As the title says, I would want to know the memory differences between unordered_map , map , and array .

Example:

unordered_map <long long , int> a;
map <long long , int> b;
long long c[1000000];

a and b have 1000000 stored elements.

I want to keep it as simple as possible. I searched on the internet and I didn't find a proper answer. I found that map and unordered_map use more memory than an array , but I don't know how to approach it.

EDIT: How to approach the memory differences, like if I store exact the same 2 elements, what are the memory differences.
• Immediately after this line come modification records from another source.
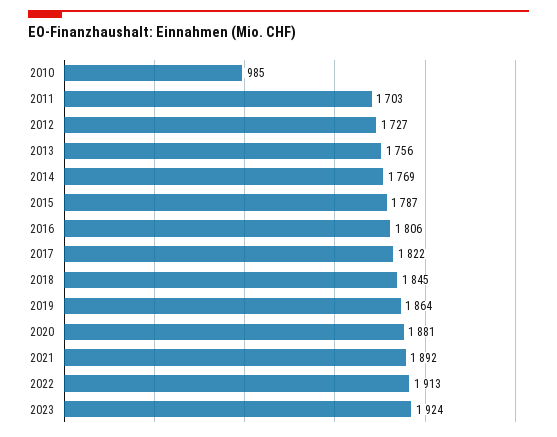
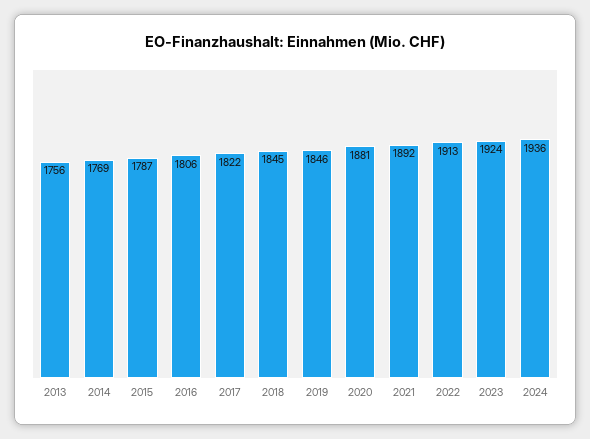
2010: 985 -> none
2011: 1703 -> none
2012: 1727 -> none
2019: 1864 -> 1846
2024: none -> 1936

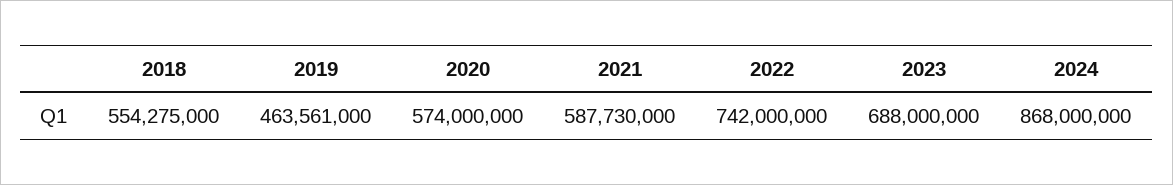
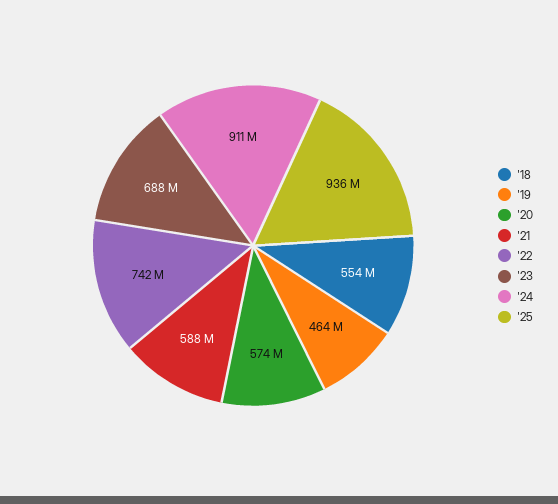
2024: 868000000 -> 911000000
'25: none -> 936000000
Since C++11 the standard library containers support stateful allocators: you can pass an allocator type which records the amount of data allocated and track the maximum use. You'll need to also account for the object size as for an array there isn't really an allocator as the array is a built-in entity.

Here is an example:

#include <iostream>
#include <functional>
#include <memory>
#include <map>
#include <unordered_map>
#include <vector>

using namespace std;

static constexpr long total_size = 1000000;

template<typename T>
class CountingAllocator
{
public:
    shared_ptr<size_t> d_max = make_shared<size_t>(0u);
    using value_type = T;
    using pointer = T*;

    CountingAllocator() = default;
    template <typename S>
    CountingAllocator(CountingAllocator<S> const& other): d_max(other.d_max) {}
    size_t size() const { return *d_max; }
    T* allocate(size_t size) {
        size *= sizeof(T);
        *d_max += size;
        return reinterpret_cast<T*>(operator new(size));
    }
    void deallocate(void* ptr, size_t) {
        operator delete(ptr);
    }
    friend bool operator== (CountingAllocator const& c0, CountingAllocator const& c1) {
        return c0.d_max == c1.d_max;
    } 

    friend bool operator!= (CountingAllocator const& c0, CountingAllocator const& c1) {
        return !(c0 == c1);
    }
};

template <typename T>
void size(char const* name) {
    CountingAllocator<typename T::value_type> allocator;
    T m(allocator);
    for (int i = 0; i != total_size; ++i) {
        m[i] = i;
    }
    cout << name << "="  << allocator.size() << "\n";
}

int main() {
    size<map<long, long long, less<int>, CountingAllocator<pair<long const, long long>>>>("map");
    size<unordered_map<long, long long, hash<long>, equal_to<long>, CountingAllocator<pair<long const, long long>>>>("unordered_map");
    cout << "array=" << sizeof(long long[total_size]) << "\n";
    return 0;
}

With clang on ideone this prints (I aligned the sizes here, though):

map=          48000000
unordered_map=40654880
array=         8000000

The array has, of course, the smallest footprint (zero per element overhead). I'm surprised that the average per element overhead is smaller for unordered_map than for map . Using 5 words in addition to the data seems a bit excessive.